Meet Our Fellows
Current Denbo Center Fellows, 2024–25
With the support of the UT Chancellor’s Office, the Office of Research and Engagement, our affiliated arts and humanities departments, and the College of Arts and Sciences, the Denbo Center supports the creation of groundbreaking humanities research through our fellowship programs. These individuals—Faculty Fellows, a Digital Humanities Faculty Fellow, Graduate Fellows, and a Marco Haslam Dissertation Fellow—are listed below.
Faculty Fellows
Salvador Bartera
Assistant Professor, Department of Classics
Project Title: Bernardino Stefonio, S.J., Flavia Tragoedia: critical edition, English translation, and commentary
Project Description
In the year 1600, during the celebrations for the Jubilee of Pope Clement VIII, Bernardino Stefonio staged a grandiose play at the Roman Jesuit College, where he was professor of rhetoric. The Flavia, a tragedy centered around the gens Flavia, specifically the principate of Domitian’s last, most tyrannical years, comprises five acts of Latin poetry in the style of Seneca.
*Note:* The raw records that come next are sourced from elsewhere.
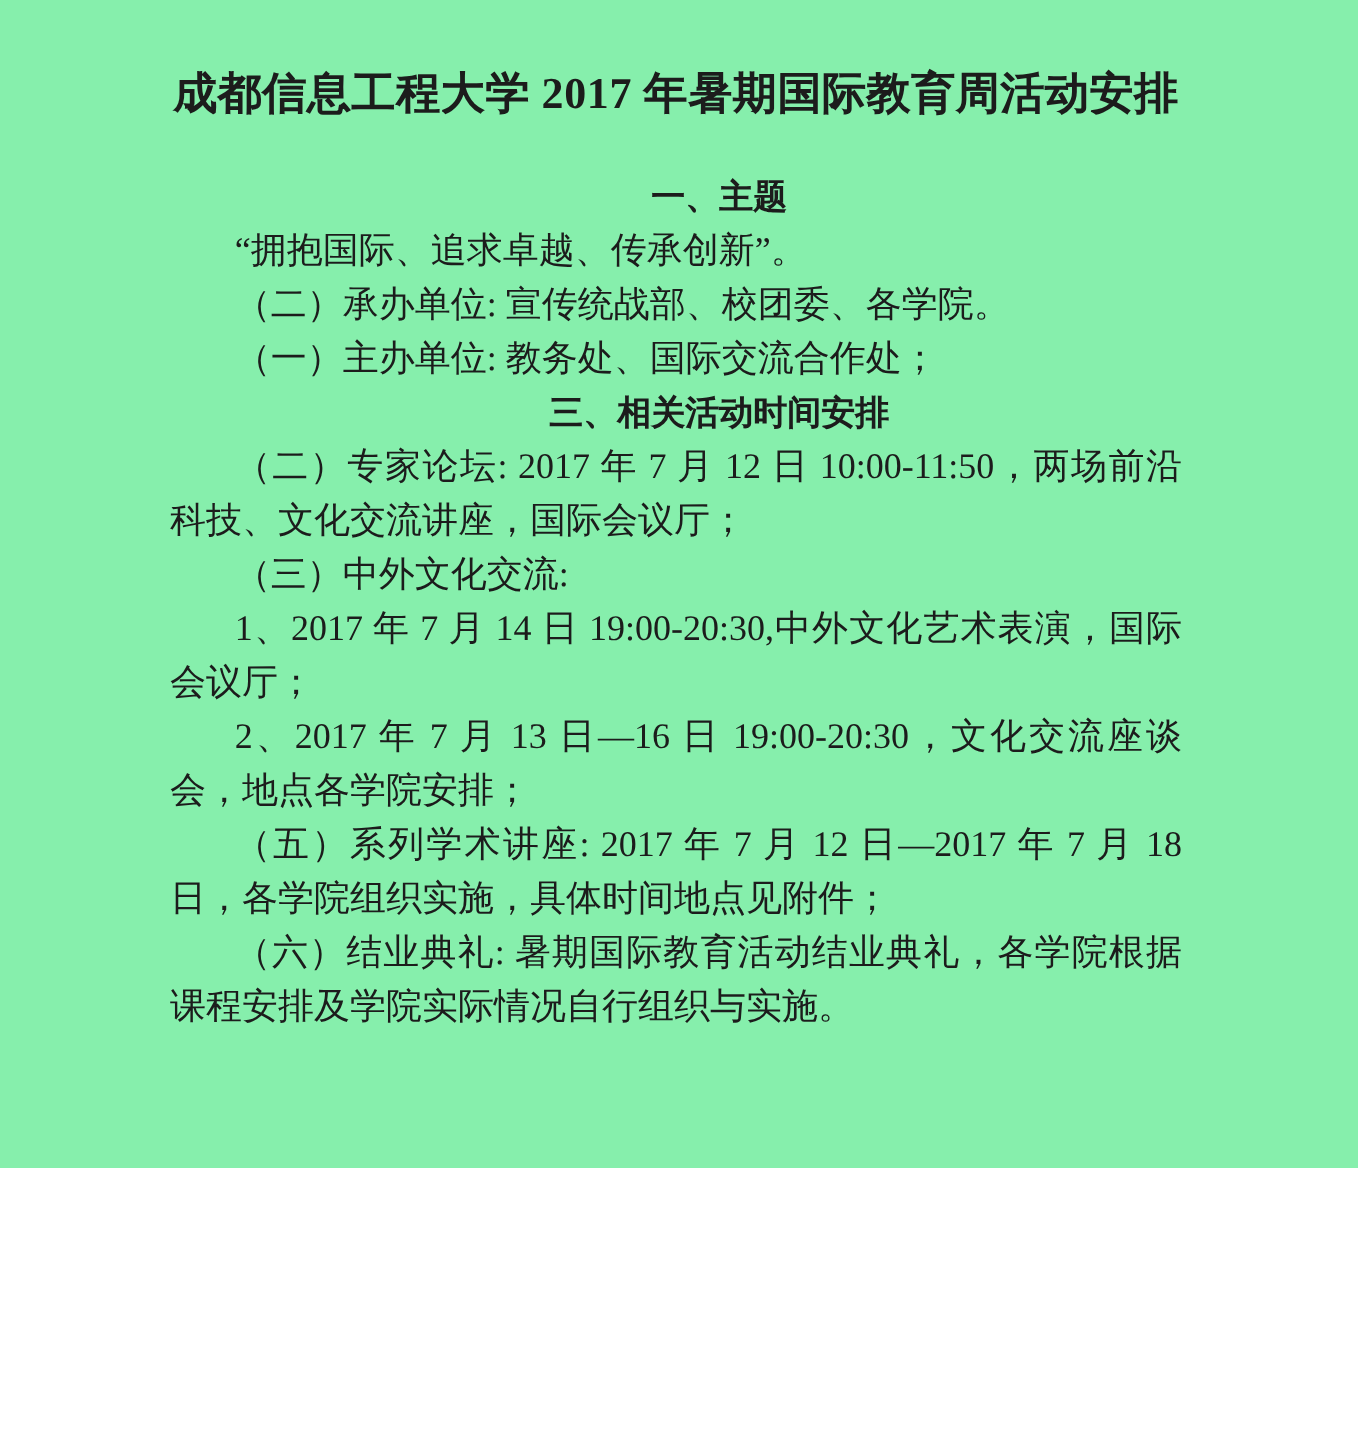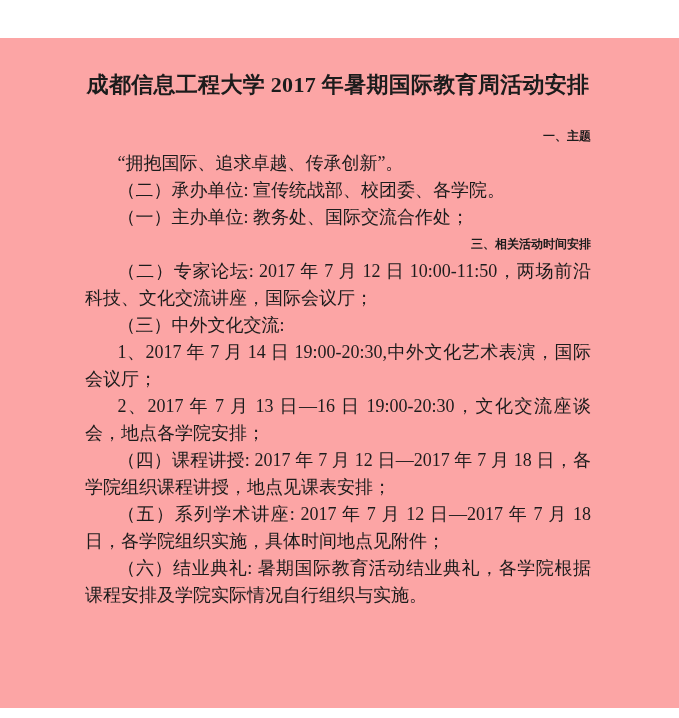--- a/index.html
+++ b/index.html
@@ -10,62 +10,60 @@
   body {
     width: 679px;
     height: 718px;
     overflow: hidden;
     font-family: "Liberation Serif", "DejaVu Serif", serif;
     color: #1c1c1c;
   }
   .page {
     box-sizing: border-box;
     width: 679px;
-    height: 670px;
+    height: 584px;
     padding: 30px 88px 12px 85px;
-    background: #fca5a5;
-    margin-top: 38px;
+    background: #86efac;
   }
   .doc-title {
     margin: 0 0 21px 0;
     font-size: 22px;
     line-height: 34px;
     font-weight: bold;
     text-align: center;
     white-space: nowrap;
     letter-spacing: 0.3px;
   }
   .doc-body p {
     margin: 0;
     font-size: 18px;
     line-height: 27px;
     text-align: justify;
     text-justify: inter-character;
     text-indent: 1.8em;
   }
   .doc-body p.heading {
     font-weight: bold;
-    font-size: 12px;
+    font-size: 17px;
     line-height: 27px;
     text-indent: 2.55em;
-    text-align: right;
+    text-align: center;
   }
 </style>
 </head>
 <body>
 
 <div class="page">
   <h1 class="doc-title">成都信息工程大学 2017 年暑期国际教育周活动安排</h1>
   <div class="doc-body">
       <p class="heading">一、主题</p>
       <p class="body">“拥抱国际、追求卓越、传承创新”。</p>
       <p class="body">（二）承办单位: 宣传统战部、校团委、各学院。</p>
       <p class="body">（一）主办单位: 教务处、国际交流合作处；</p>
       <p class="heading">三、相关活动时间安排</p>
       <p class="body">（二）专家论坛: 2017 年 7 月 12 日 10:00-11:50，两场前沿科技、文化交流讲座，国际会议厅；</p>
       <p class="body">（三）中外文化交流:</p>
       <p class="body">1、2017 年 7 月 14 日 19:00-20:30,中外文化艺术表演，国际会议厅；</p>
       <p class="body">2、2017 年 7 月 13 日—16 日 19:00-20:30，文化交流座谈会，地点各学院安排；</p>
-      <p class="body">（四）课程讲授: 2017 年 7 月 12 日—2017 年 7 月 18 日，各学院组织课程讲授，地点见课表安排；</p>
       <p class="body">（五）系列学术讲座: 2017 年 7 月 12 日—2017 年 7 月 18 日，各学院组织实施，具体时间地点见附件；</p>
       <p class="body">（六）结业典礼: 暑期国际教育活动结业典礼，各学院根据课程安排及学院实际情况自行组织与实施。</p>
     </div>
 </div>
 
 </body></html>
Jesuit Colleges were instrumental in promoting the propagandistic message of the Counter-reformation, for their highly centralized mission provided a structured school curriculum that would educate future Catholic leaders and evangelizers. Theatrical performances represented an important component of Jesuit education. Stefonio’s Flavia, therefore, was not just a “school play”, but an elaborate, multilayered, rhetorical tool.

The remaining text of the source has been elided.